Malone received his formal training at London's Vidal Sassoon Hairdressing Academy, but much of his over-the-top wig and makeup know-how he learned on his own. His playful plunge into the drag world actually has its roots in tragedy--dating back about a decade, when one of his friends was dying from AIDS.
"He got so skinny he didn't look good as a man," Malone says. "So we decided to put a bunch of foam rubber padding on him to make him look like a woman. He had killer cheekbones. Through him I learned the basics of drag and I just sort of ran with it."
Currently, Malone does hair and makeup for Miss Hippo, the reigning drag queen (or "female illusionist") at Mount Vernon's popular Hippo dance club. Plenty of other projects come his way as well. A reveler bound for the American Visionary Art Museum's recent Mardi Gras party asked Malone to make him look like "a Star Trek Borg crossed with a drag queen." The head-wear he did up for another drag diva incorporated a set of Hot Wheels cars, handlebars, and oil cans.
Of course, it takes much more than a fake mane to make a man look like a woman. (Duct tape is involved, but the less said about that the better.)
"An old saying has it that 'Cover Girl does not cover boy,'" Malone says--most men's stubbly faces must be profusely plastered with industrial-strength makeup to look ladylike.

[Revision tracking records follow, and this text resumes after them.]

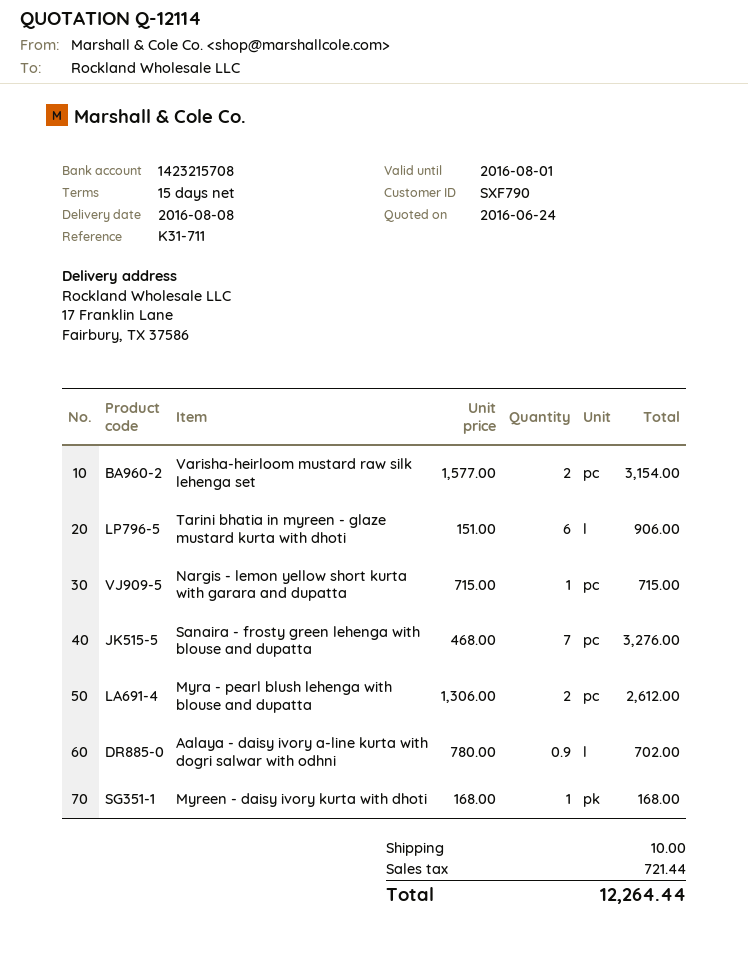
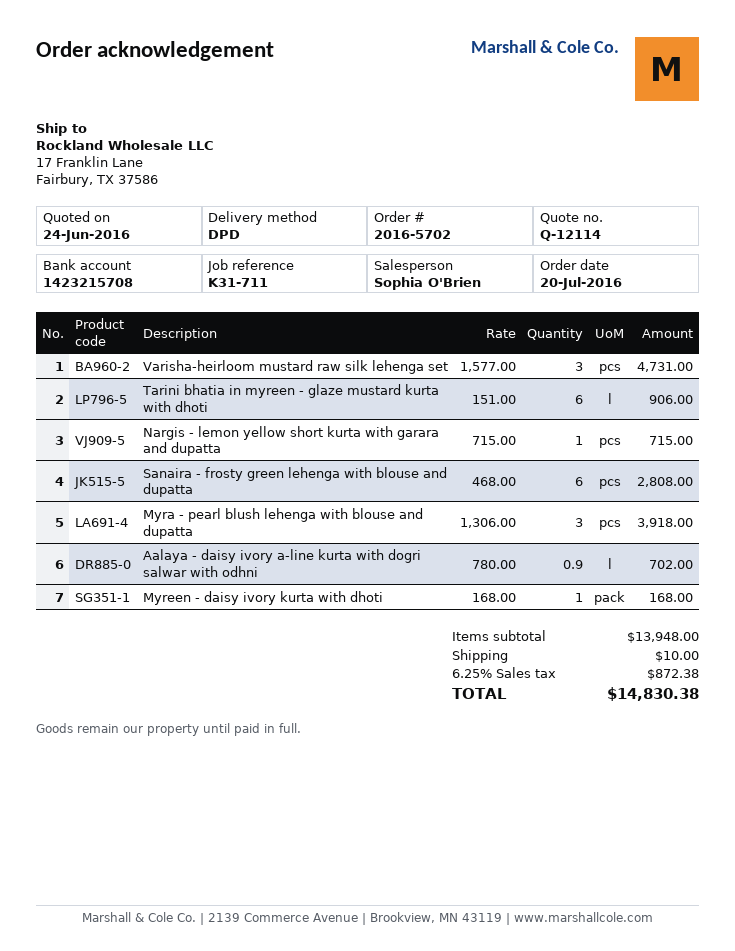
Varisha-heirloom mustard raw silk lehenga set: 2 x 1577.00 = 3154.00 -> 3 x 1577.00 = 4731.00
Sanaira - frosty green lehenga with blouse and dupatta: 7 x 468.00 = 3276.00 -> 6 x 468.00 = 2808.00
Myra - pearl blush lehenga with blouse and dupatta: 2 x 1306.00 = 2612.00 -> 3 x 1306.00 = 3918.00
tax: 721.44 -> 872.38
total: 12264.44 -> 14830.38

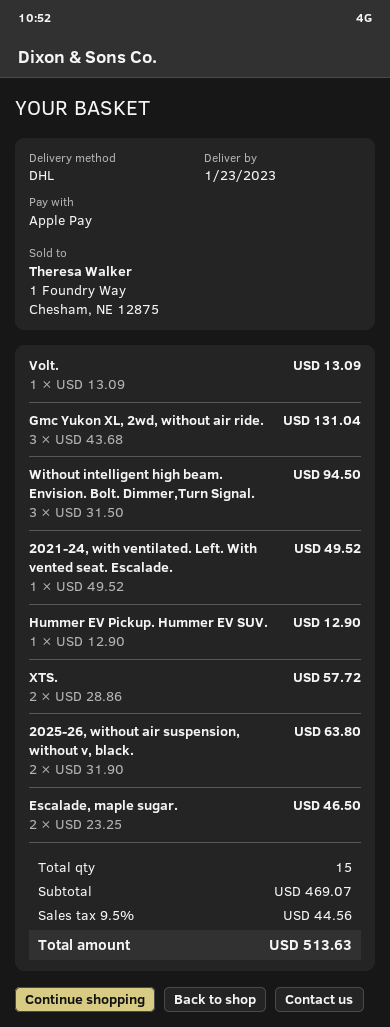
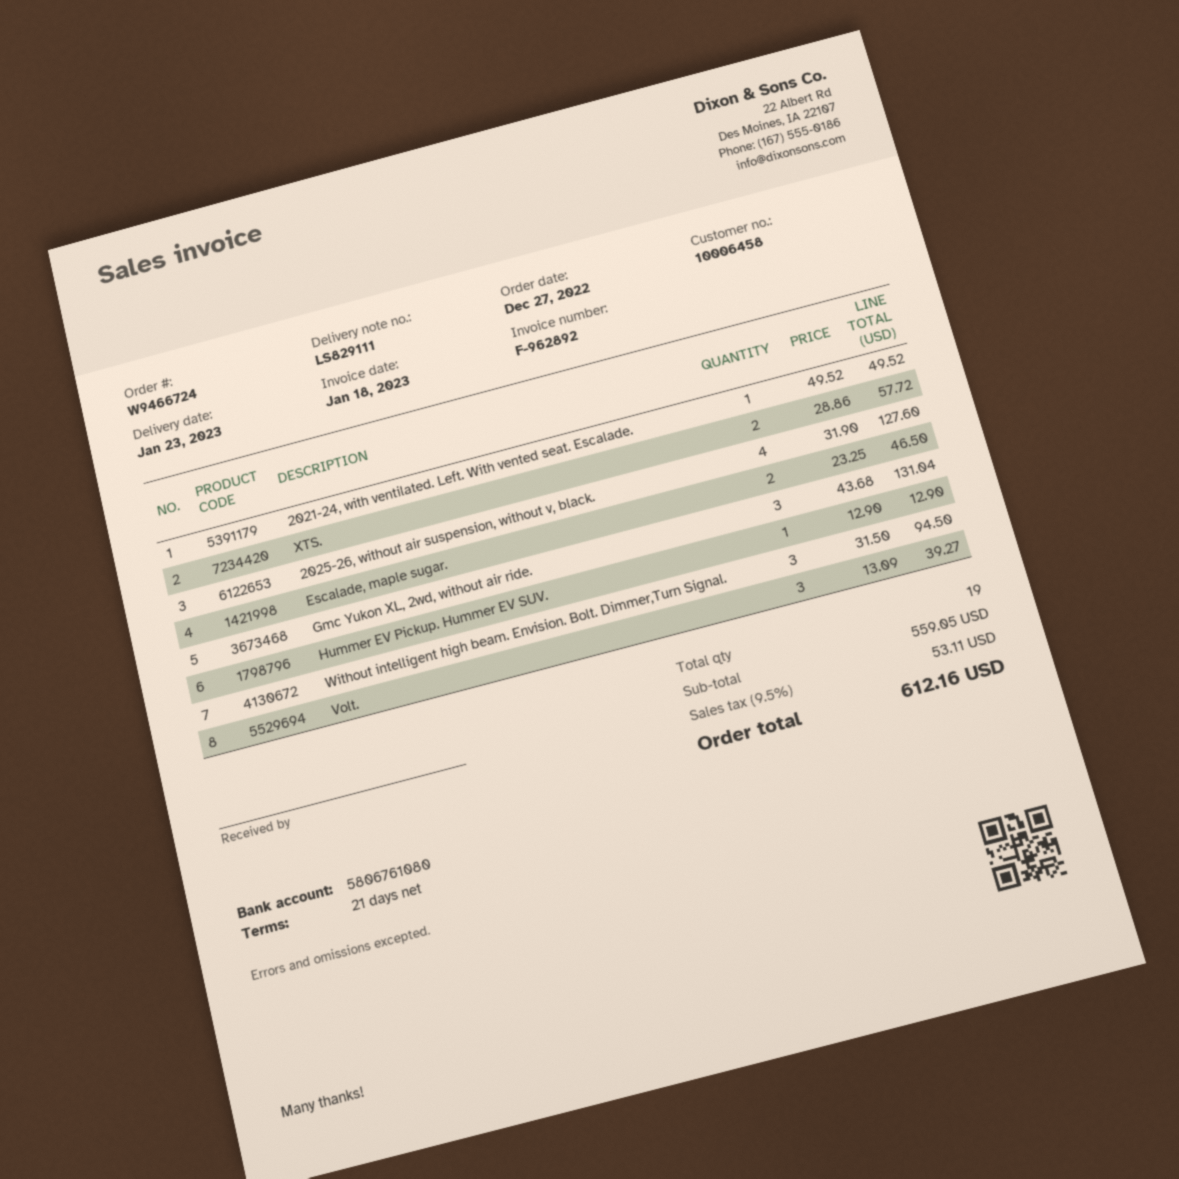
Volt.: 1 x 13.09 = 13.09 -> 3 x 13.09 = 39.27
2025-26, without air suspension, without v, black.: 2 x 31.90 = 63.80 -> 4 x 31.90 = 127.60
total quantity: 15 -> 19
subtotal: 469.07 -> 559.05
tax: 9.5% = 44.56 -> 9.5% = 53.11
total: 513.63 -> 612.16

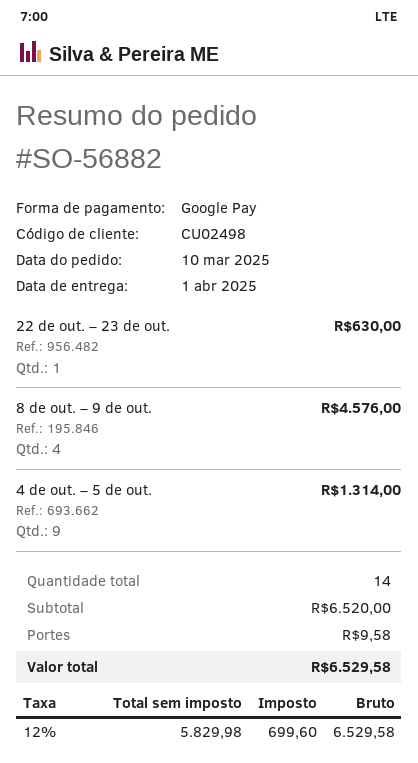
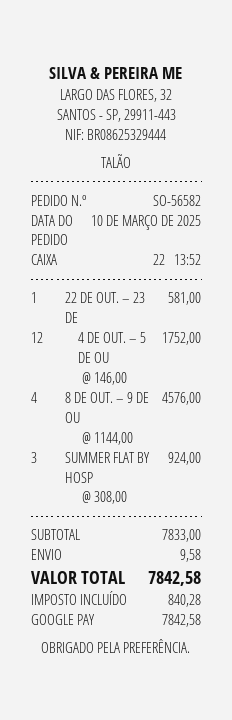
order number: SO-56882 -> SO-56582
22 de out. – 23 de out.: 1 for 630.00 -> 1 for 581.00
4 de out. – 5 de out.: 9 for 1314.00 -> 12 for 1752.00
SUMMER FLAT BY HOSP: none -> 3 for 924.00
subtotal: 6520.00 -> 7833.00
tax: 699.60 -> 840.28
total: 6529.58 -> 7842.58

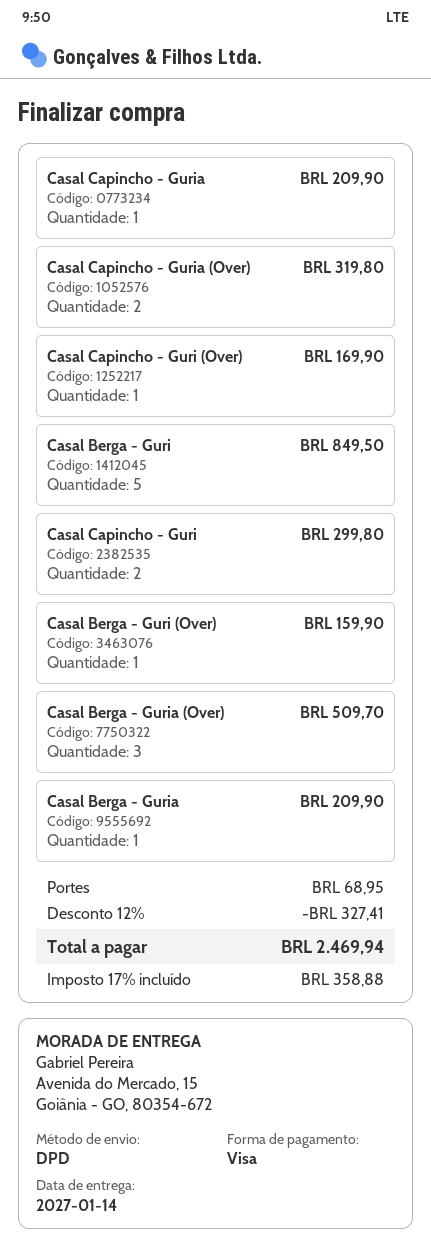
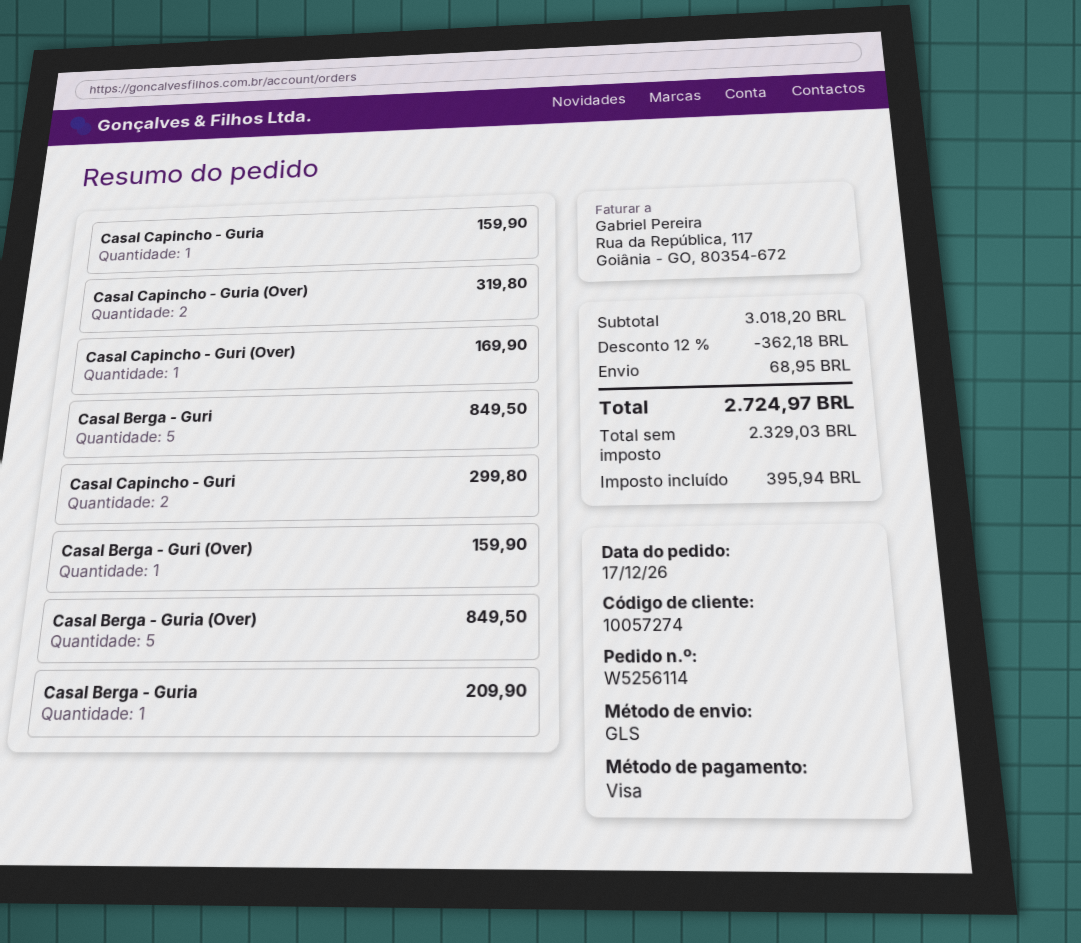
shipping method: DPD -> GLS
Casal Capincho - Guria: 1 for 209.90 -> 1 for 159.90
Casal Berga - Guria (Over): 3 for 509.70 -> 5 for 849.50
discount: 12% = 327.41 -> 12% = 362.18
tax: 358.88 -> 395.94
total: 2469.94 -> 2724.97

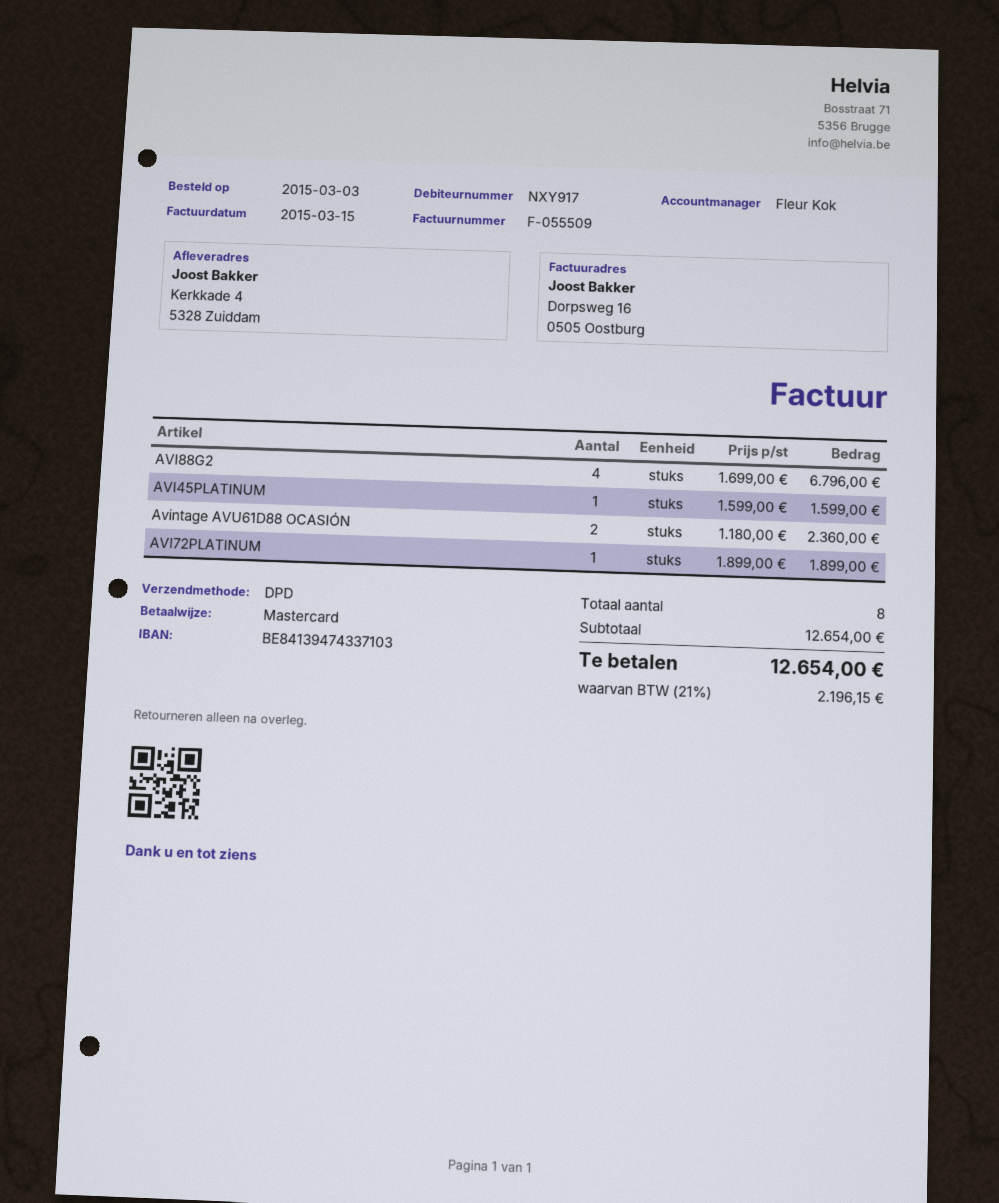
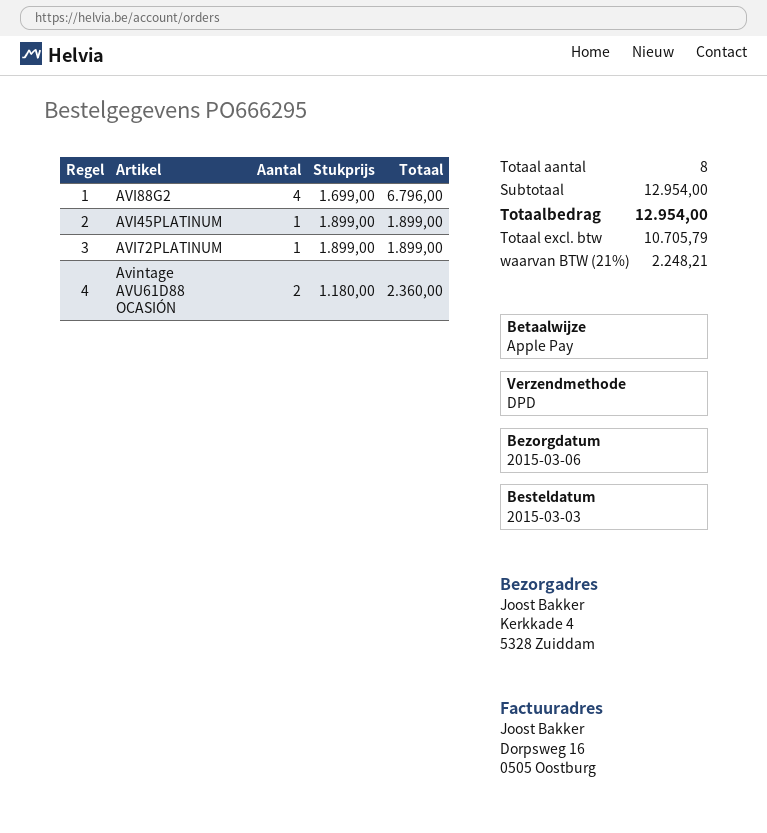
payment method: Mastercard -> Apple Pay
AVI45PLATINUM: 1 x 1599.00 = 1599.00 -> 1 x 1899.00 = 1899.00
subtotal: 12654.00 -> 12954.00
tax: 21% = 2196.15 -> 21% = 2248.21
total: 12654.00 -> 12954.00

So how do you get all that goop off when the party is over? Malone reveals a trick-of-the-trade solution.
"Pam cooking spray is really the best stuff for taking off heavy-duty makeup. You just spray yourself down with Pam, and the makeup just sort of melts off." ("Oh my, that's pretty gross," an eavesdropping elderly salon customer remarks, albeit with a smile.)
The only wig Malone is working on at present is a bedraggled-looking thing that's retina-burning red. He's slowly combing out its tangled strands, mulling how to make it look even more dramatic.
"I may sew some black hair in the front so it will have a black bob around the face," he says. "This is just a wig for someone to go out and play in."
While Malone's hair-raising fashion sense certainly sits well in Baltimore, the big-hair capital of the world, he is actually a Westerner, born in San Jose, Calif. His parents once ran a ranch in Monterey.
"I've gone from cattle ranching to drag queens," Malone says. "Go figure."